* _Task_:
In the entries below, find the line with "html: none ->" and transcribe it and every line after it exactly, through the last line, without pictures.

:::::

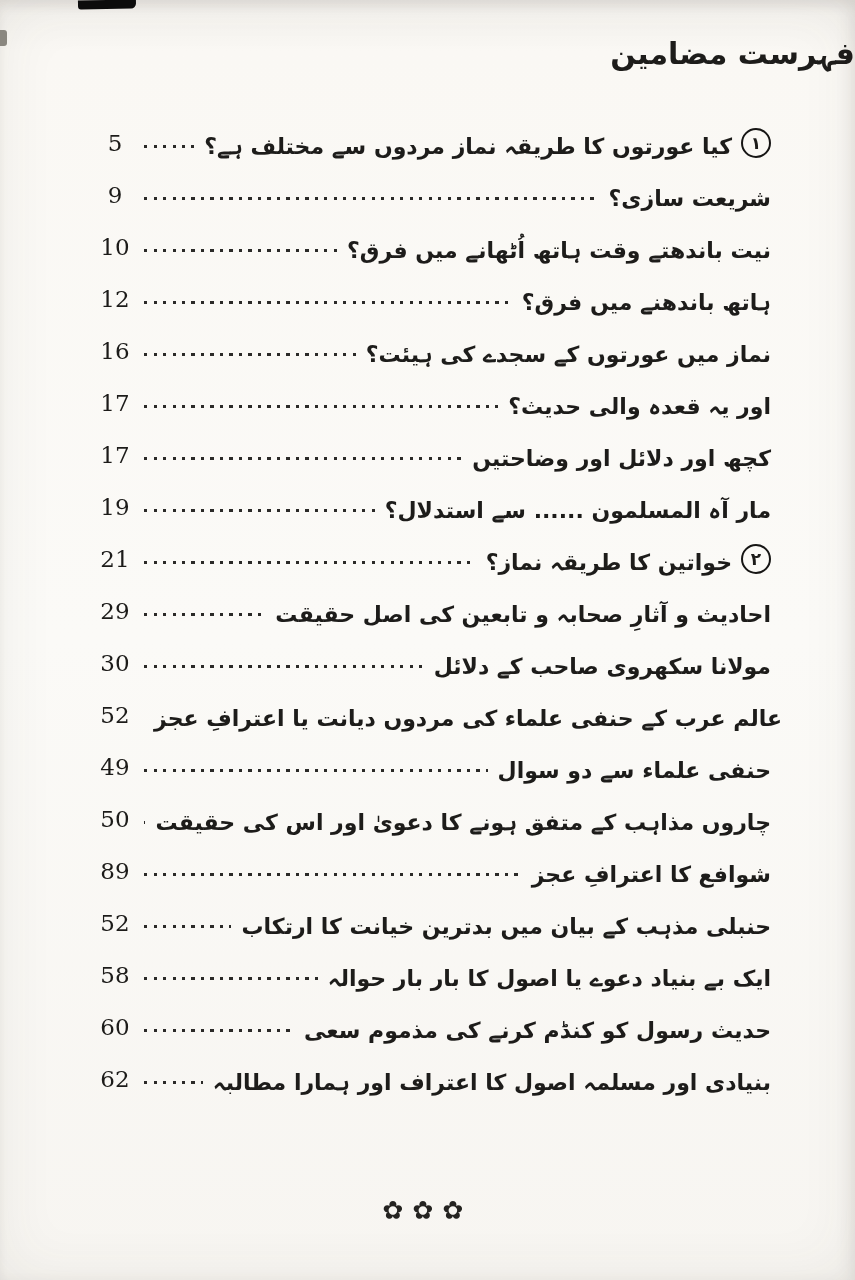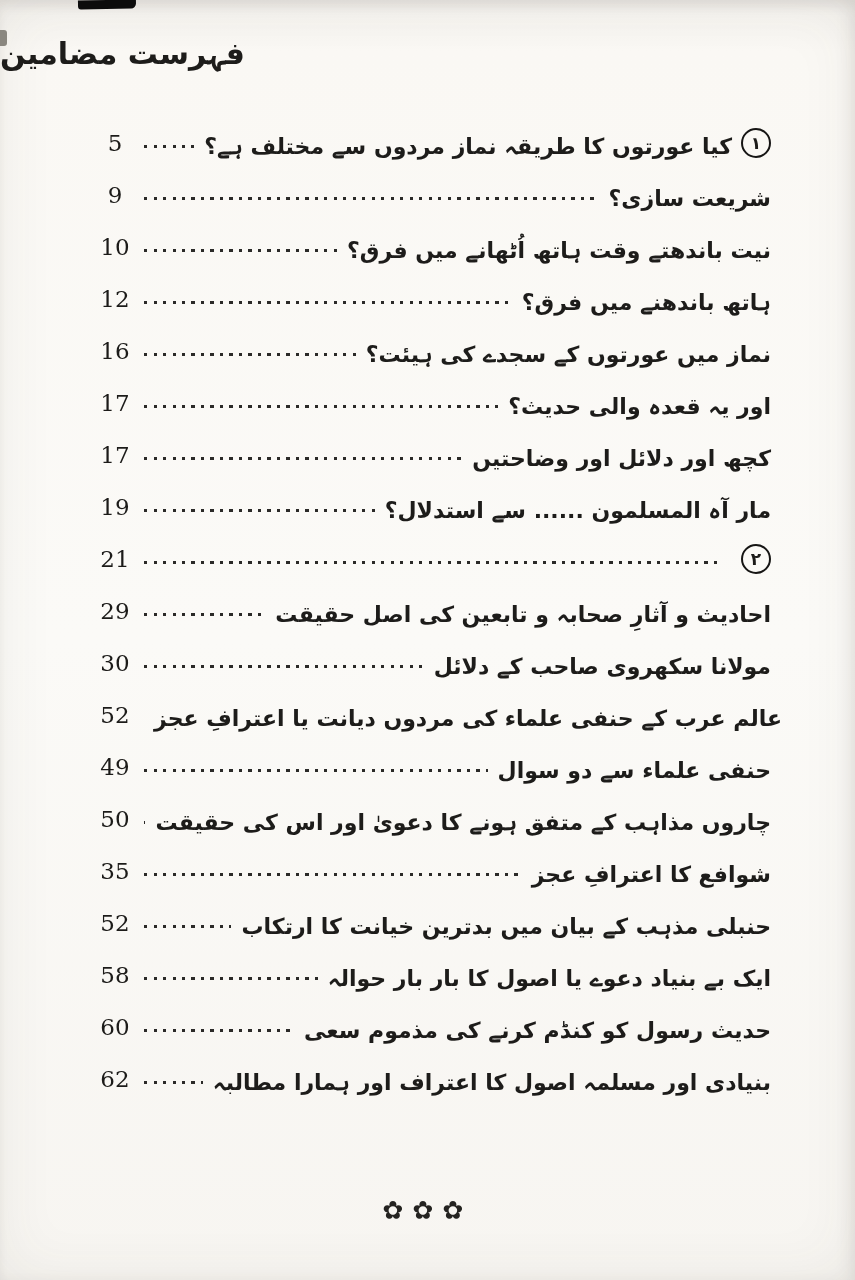"فہرست مضامین" .title { text-align: left -> right }
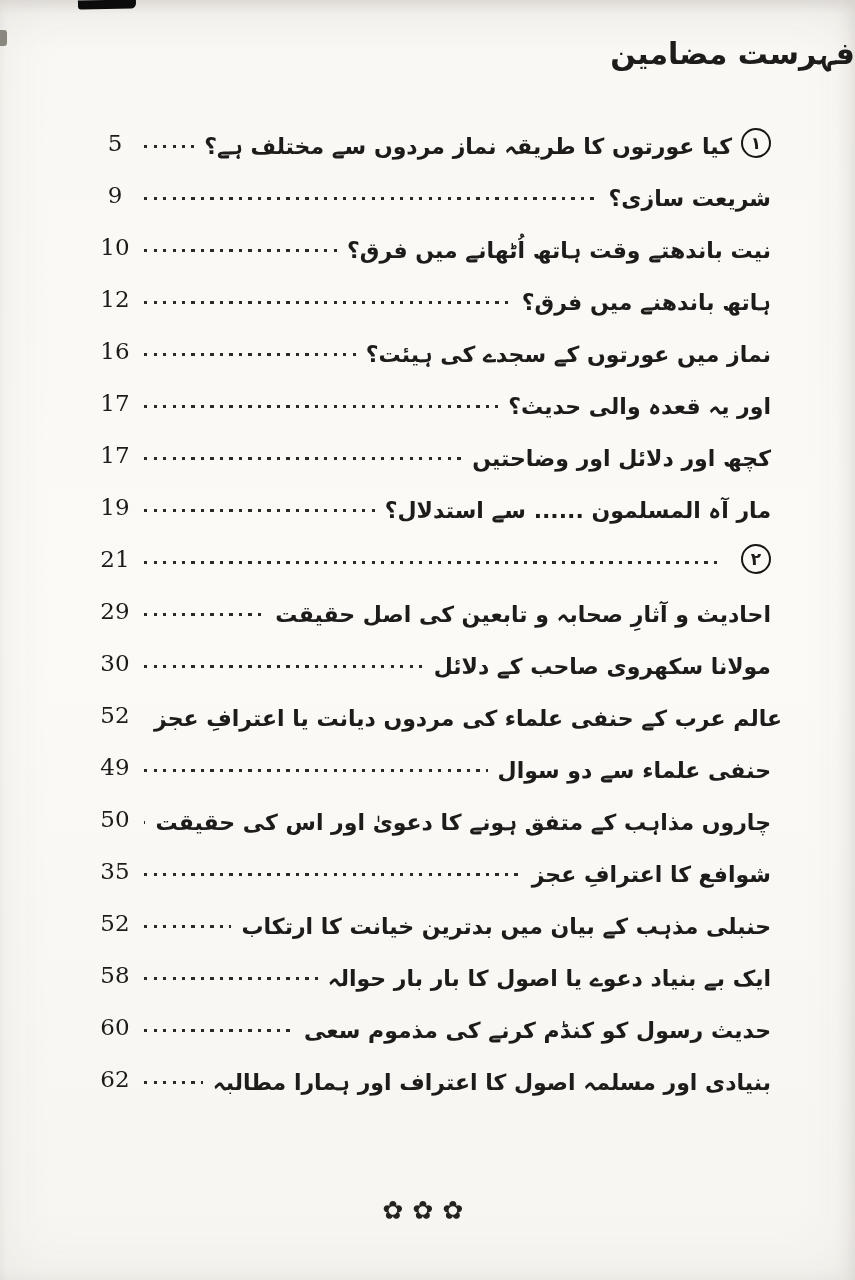"خواتین کا طریقہ نماز؟" span.entry-text { html: none -> <span>خواتین کا طریقہ نماز؟</span> }
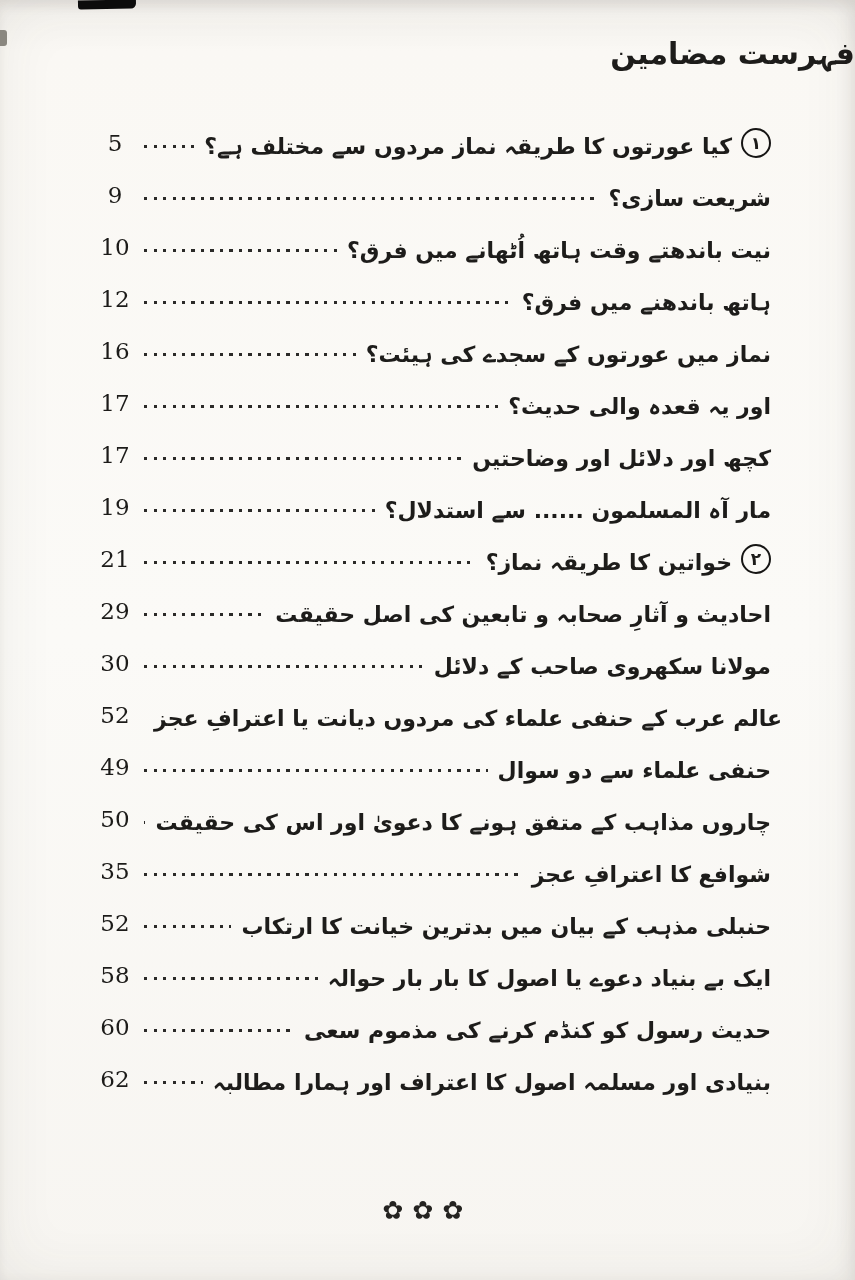"35" span.pagenum { text: 35 -> 89 }
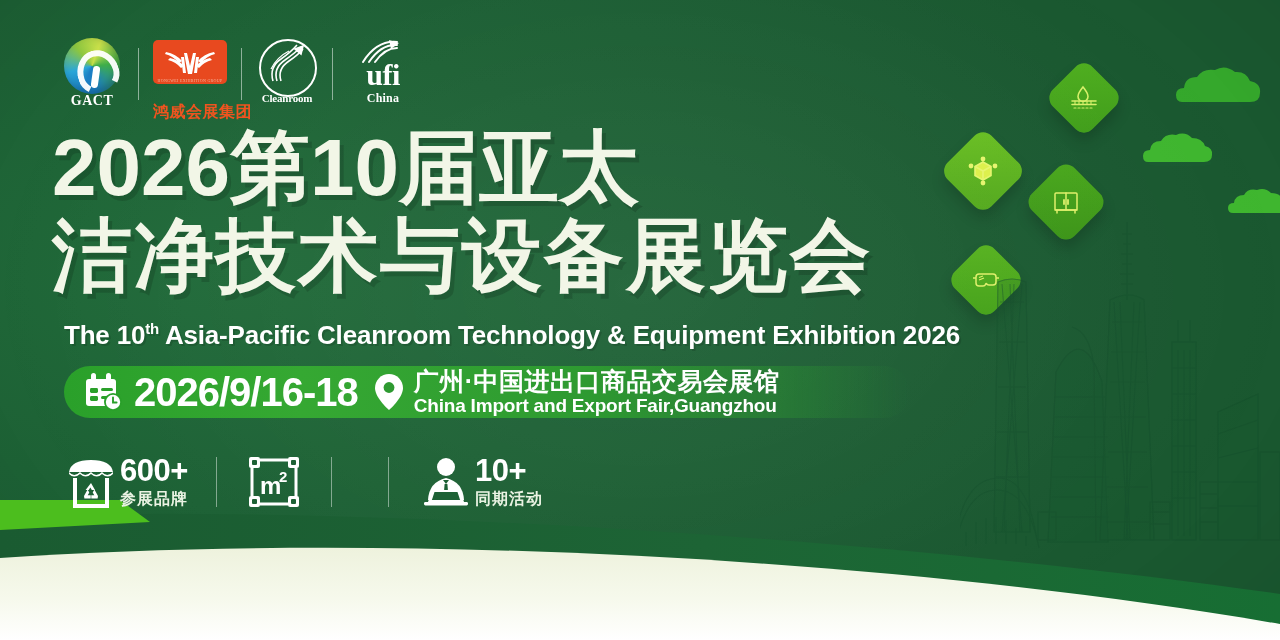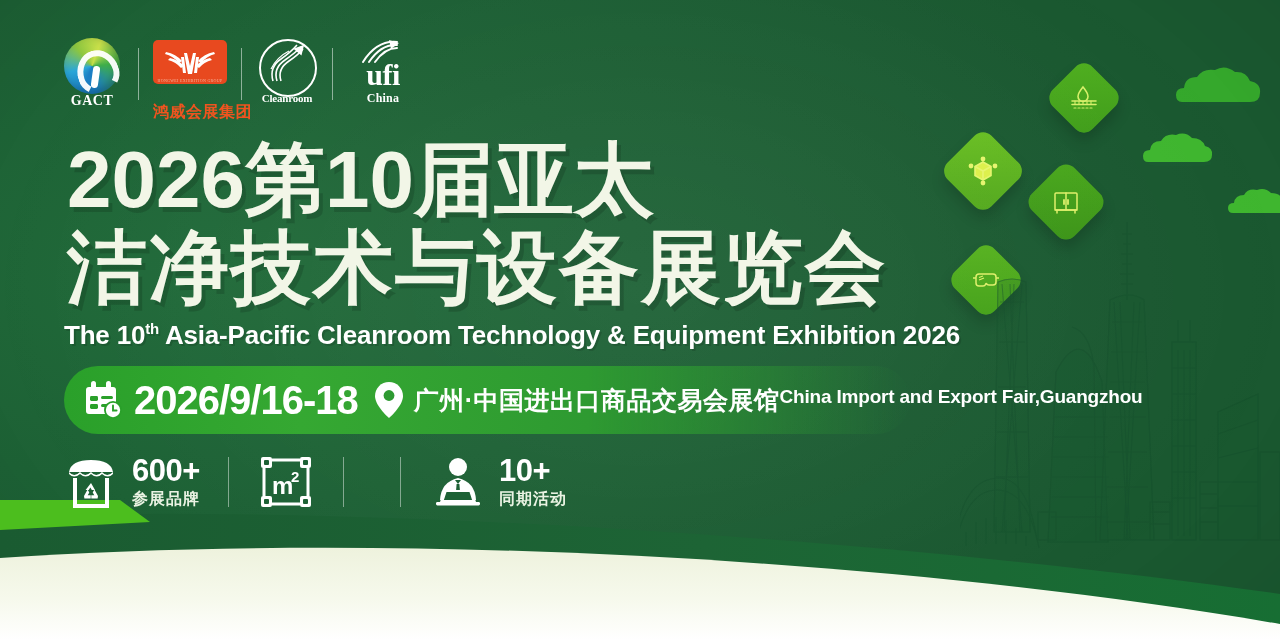"2026第10届亚太" .headline { left: 67px -> 52px; margin-top: 12px -> none }
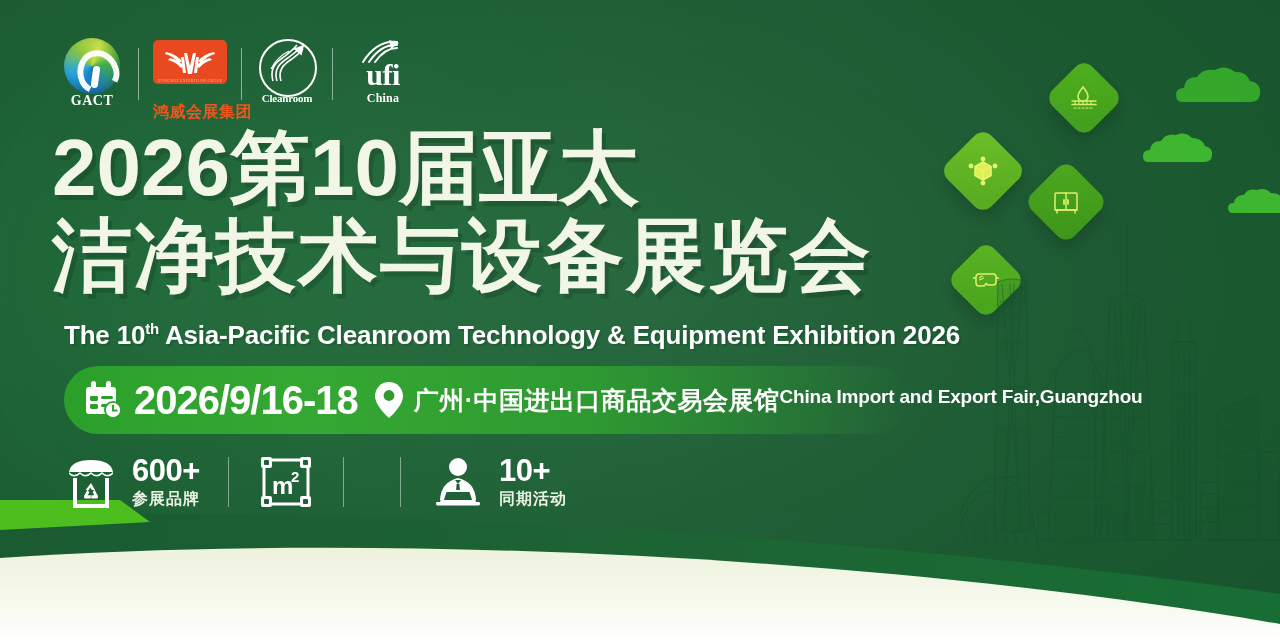"2026/9/16-18" .pill { height: 68px -> 52px }
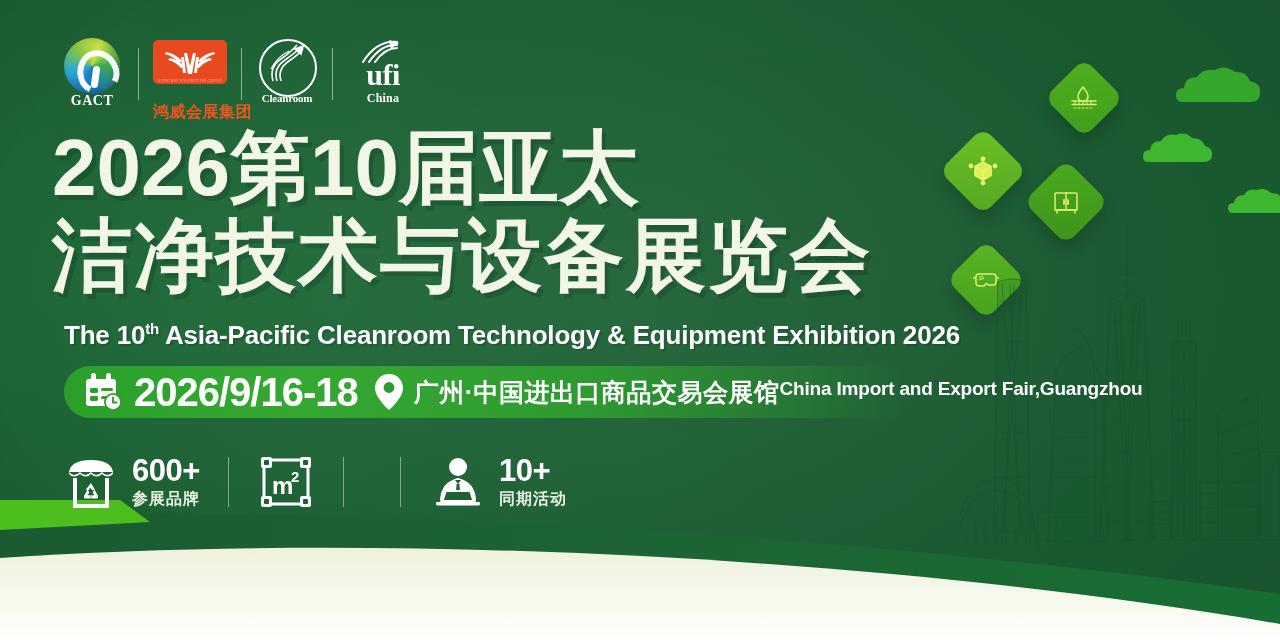"广州·中国进出口商品交易会展馆" .pill .venue { flex-direction: none -> column }
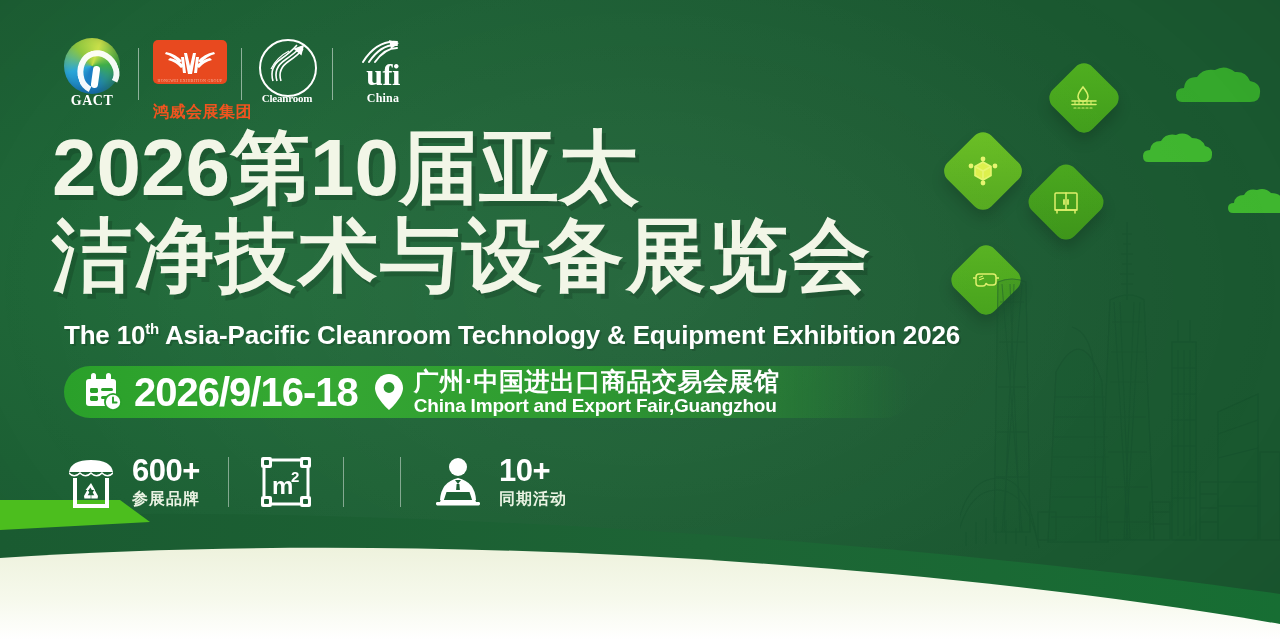"600+" .stat .txt { margin-left: 12px -> none }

:::::

* _Task result_:
"خواتین کا طریقہ نماز؟" span.entry-text { html: none -> <span>خواتین کا طریقہ نماز؟</span> }
"35" span.pagenum { text: 35 -> 89 }
"2026第10届亚太" .headline { left: 67px -> 52px; margin-top: 12px -> none }
"2026/9/16-18" .pill { height: 68px -> 52px }
"广州·中国进出口商品交易会展馆" .pill .venue { flex-direction: none -> column }
"600+" .stat .txt { margin-left: 12px -> none }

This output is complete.